INFORMATION GIVEN:
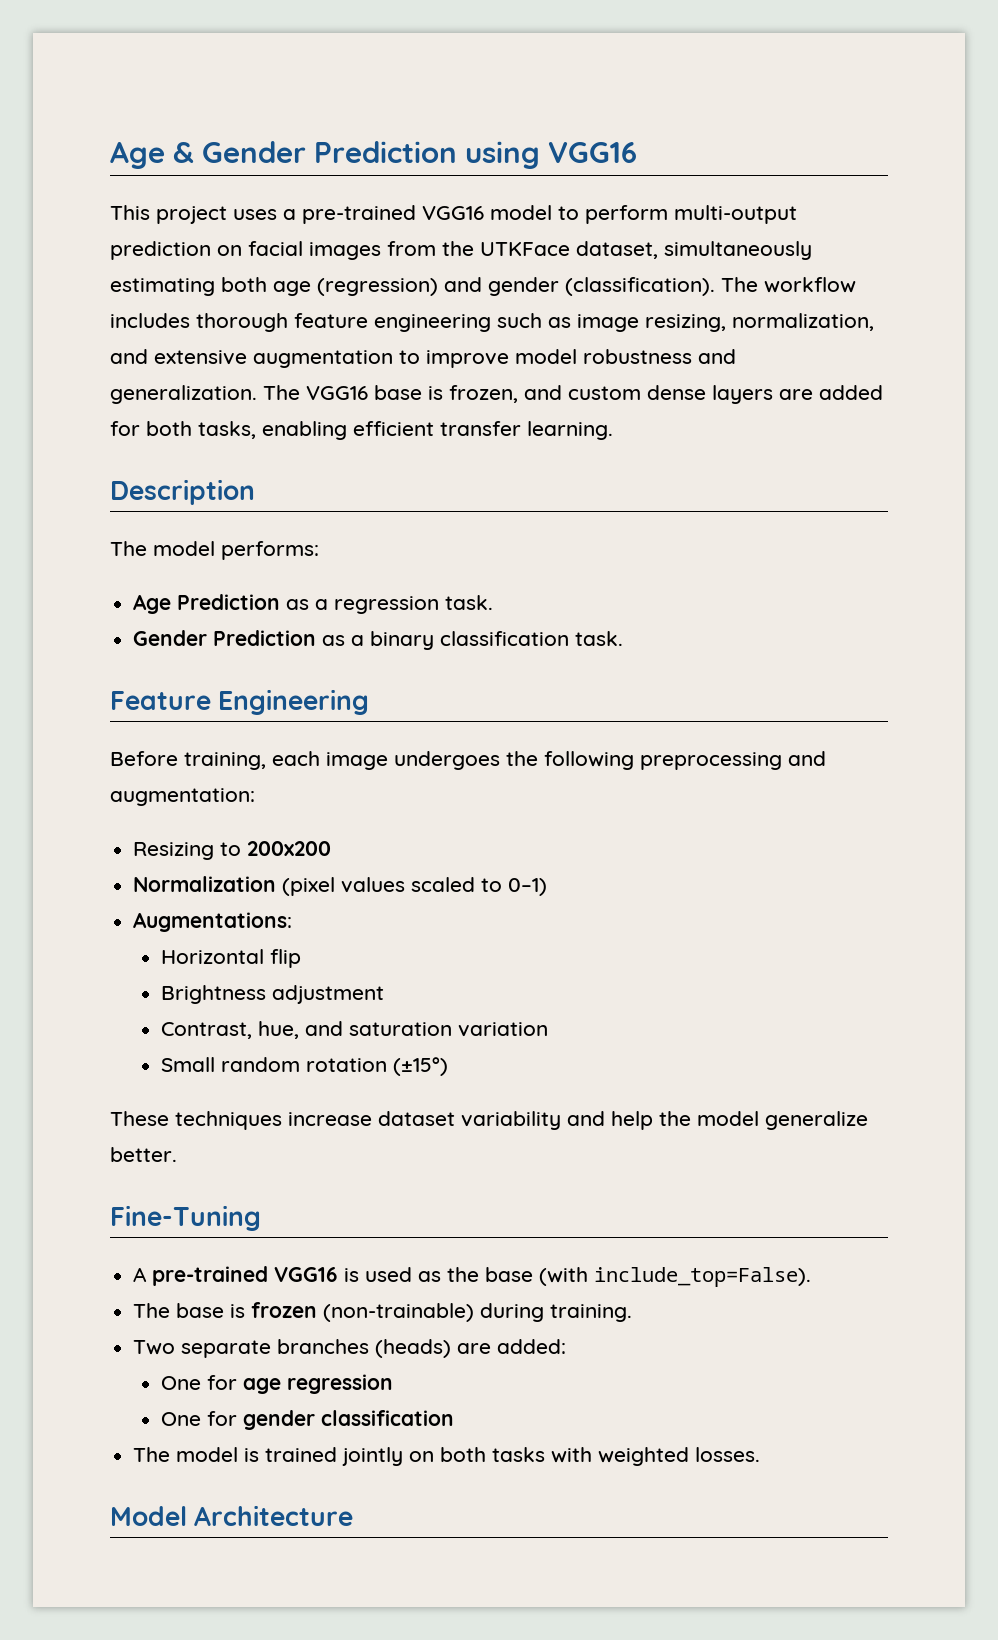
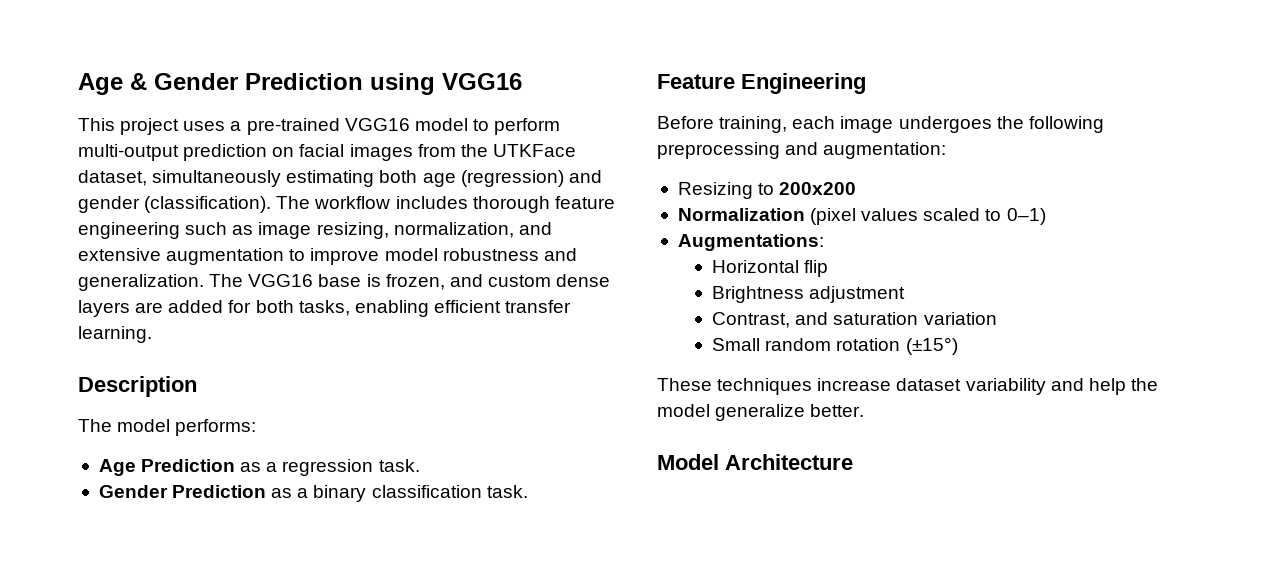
- Contrast, hue, and saturation variation
+ Contrast, and saturation variation
- Fine-Tuning
- A pre-trained VGG16 is used as the base (with include_top=False).
- The base is frozen (non-trainable) during training.
- Two separate branches (heads) are added:
- One for age regression
- One for gender classification
- The model is trained jointly on both tasks with weighted losses.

WORK REQUIRED:
Write out exactly the lines of the entries above that run from the line containing "- A pre-trained" through the last line, including both.

RESPONSE:
- A pre-trained VGG16 is used as the base (with include_top=False).
- The base is frozen (non-trainable) during training.
- Two separate branches (heads) are added:
- One for age regression
- One for gender classification
- The model is trained jointly on both tasks with weighted losses.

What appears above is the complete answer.